Já o artigo 3º da mesma norma, proibiu o emprego de algemas nas mulheres presas, em qualquer unidade do sistema penitenciário nacional, durante o trabalho de parto, no trajeto da parturiente entre a unidade prisional e a unidade hospitalar e após o parto, durante o período em que se encontrar hospitalizada.

Inspirada no dispositivo acima, no ano passado, a Lei nº 13.434 acrescentou o parágrafo único ao artigo 292 do Código de Processo Penal, a fim de proibir que mulheres sejam algemadas durante o parto.

O que se observa, de forma unânime, nos dispositivos legais mencionados, é o caráter excepcional da utilização de algemas.

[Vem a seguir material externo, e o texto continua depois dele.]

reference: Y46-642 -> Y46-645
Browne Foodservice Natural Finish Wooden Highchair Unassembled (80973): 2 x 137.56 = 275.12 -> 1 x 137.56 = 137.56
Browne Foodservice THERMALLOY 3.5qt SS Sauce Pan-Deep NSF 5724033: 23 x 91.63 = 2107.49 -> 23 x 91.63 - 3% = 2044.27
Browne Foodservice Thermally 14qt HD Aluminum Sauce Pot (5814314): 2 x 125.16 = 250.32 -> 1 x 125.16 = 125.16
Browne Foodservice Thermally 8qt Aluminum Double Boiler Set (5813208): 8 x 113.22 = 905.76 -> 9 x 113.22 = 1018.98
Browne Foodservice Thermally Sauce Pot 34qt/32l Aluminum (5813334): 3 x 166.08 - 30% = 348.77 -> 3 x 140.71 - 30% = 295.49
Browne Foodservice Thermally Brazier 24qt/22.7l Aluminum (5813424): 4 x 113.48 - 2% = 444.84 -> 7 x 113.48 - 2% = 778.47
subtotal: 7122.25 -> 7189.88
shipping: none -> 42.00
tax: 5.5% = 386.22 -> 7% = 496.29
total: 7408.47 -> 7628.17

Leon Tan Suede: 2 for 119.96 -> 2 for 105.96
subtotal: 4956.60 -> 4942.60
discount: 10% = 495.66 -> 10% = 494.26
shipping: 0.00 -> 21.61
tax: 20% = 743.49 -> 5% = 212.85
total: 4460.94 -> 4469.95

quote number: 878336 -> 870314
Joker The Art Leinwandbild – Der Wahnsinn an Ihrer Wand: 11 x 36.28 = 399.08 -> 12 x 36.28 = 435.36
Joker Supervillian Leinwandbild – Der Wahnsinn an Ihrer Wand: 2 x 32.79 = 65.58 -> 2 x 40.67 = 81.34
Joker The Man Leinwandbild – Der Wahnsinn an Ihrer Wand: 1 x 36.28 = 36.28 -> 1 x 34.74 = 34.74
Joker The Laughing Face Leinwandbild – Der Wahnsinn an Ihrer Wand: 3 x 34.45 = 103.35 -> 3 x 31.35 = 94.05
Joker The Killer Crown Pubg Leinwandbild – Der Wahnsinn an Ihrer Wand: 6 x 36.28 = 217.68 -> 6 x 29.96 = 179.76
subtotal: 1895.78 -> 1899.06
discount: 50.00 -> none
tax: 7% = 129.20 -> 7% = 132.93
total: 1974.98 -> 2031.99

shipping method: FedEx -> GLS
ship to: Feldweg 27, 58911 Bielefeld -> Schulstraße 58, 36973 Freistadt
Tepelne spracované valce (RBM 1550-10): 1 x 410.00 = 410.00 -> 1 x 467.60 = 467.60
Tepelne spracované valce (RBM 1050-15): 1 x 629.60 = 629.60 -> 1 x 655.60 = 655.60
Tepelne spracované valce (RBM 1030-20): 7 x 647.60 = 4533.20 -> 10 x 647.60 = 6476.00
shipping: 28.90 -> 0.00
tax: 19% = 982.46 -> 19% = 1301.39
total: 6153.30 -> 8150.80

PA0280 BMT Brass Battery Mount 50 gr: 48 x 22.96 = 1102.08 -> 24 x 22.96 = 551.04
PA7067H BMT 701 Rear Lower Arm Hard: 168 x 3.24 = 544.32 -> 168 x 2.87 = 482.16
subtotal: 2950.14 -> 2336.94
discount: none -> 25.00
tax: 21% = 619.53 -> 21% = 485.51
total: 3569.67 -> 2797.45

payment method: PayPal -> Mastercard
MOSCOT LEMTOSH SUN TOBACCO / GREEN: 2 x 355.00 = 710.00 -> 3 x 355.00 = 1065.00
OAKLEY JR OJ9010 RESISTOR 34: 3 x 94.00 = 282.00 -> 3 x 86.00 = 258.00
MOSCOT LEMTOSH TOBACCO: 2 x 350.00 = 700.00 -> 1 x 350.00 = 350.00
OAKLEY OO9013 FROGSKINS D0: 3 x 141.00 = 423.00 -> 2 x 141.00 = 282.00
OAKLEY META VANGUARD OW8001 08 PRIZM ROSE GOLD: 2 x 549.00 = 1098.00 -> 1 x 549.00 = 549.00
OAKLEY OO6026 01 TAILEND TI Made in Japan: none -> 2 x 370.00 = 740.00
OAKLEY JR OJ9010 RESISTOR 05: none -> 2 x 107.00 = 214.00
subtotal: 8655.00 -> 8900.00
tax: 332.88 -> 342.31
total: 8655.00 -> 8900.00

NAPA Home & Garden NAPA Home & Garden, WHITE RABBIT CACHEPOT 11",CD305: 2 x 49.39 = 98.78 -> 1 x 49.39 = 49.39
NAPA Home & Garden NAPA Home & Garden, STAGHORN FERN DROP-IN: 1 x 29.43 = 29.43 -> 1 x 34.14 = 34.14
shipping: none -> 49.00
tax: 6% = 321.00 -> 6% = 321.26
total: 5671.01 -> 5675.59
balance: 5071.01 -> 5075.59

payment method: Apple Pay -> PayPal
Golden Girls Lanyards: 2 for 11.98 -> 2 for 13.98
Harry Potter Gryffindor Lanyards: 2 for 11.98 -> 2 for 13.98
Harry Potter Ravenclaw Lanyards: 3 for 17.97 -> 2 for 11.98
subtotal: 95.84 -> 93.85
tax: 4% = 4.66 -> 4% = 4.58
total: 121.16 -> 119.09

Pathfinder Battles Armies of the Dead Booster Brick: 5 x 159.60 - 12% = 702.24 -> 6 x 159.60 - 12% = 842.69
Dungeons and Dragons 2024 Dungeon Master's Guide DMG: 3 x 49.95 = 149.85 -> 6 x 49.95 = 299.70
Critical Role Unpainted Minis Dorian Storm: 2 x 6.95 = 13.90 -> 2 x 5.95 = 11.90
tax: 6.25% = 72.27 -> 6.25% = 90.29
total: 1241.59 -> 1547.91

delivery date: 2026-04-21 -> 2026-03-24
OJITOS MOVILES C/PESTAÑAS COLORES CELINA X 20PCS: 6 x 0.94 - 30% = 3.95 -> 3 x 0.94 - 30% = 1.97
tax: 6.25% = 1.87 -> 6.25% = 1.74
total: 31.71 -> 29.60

Na prática, o que se espera, no que diz respeito às algemas, é o bom senso da autoridade ou do agente, em observância aos princípios da dignidade da pessoa humana e da proibição de submissão ao tratamento desumano e degradante, previstos na nossa Constituição Federal, bem como o respeito à integridade física e moral do preso, também resguardado pela Carta Magna, além das disposições legais sobre a matéria, sob pena de responsabilização disciplinar, civil e penal do agente do Estado que atuar em desacordo com a lei.

Vale lembrar, por fim, que se a utilização de algemas não for imprescindível ou necessária, poderá caracterizar um abuso de autoridade, previsto na Lei nº 4.898/1965, devendo sempre o Poder Judiciário punir os excessos na utilização dos grilhões, pois, mesmo com o aval da opinião pública, tal utilização jamais poderá se transformar em um espetáculo dantesco.





 

Adriana Filizzola D’Urso – Advogada criminalista, mestre e doutoranda em Direito Penal pela Universidade de Salamanca (Espanha), pós-graduada em Direito Penal Econômico e Europeu pela Universidade de Coimbra (Portugal), e em Ciências Criminais e Dogmática Penal Alemã pela Universidade Georg-August-Universität Göttingen (Alemanha), é membro da Comunidade de Juristas de Língua Portuguesa, e também da Associação Brasileira das Mulheres de Carreiras Jurídicas.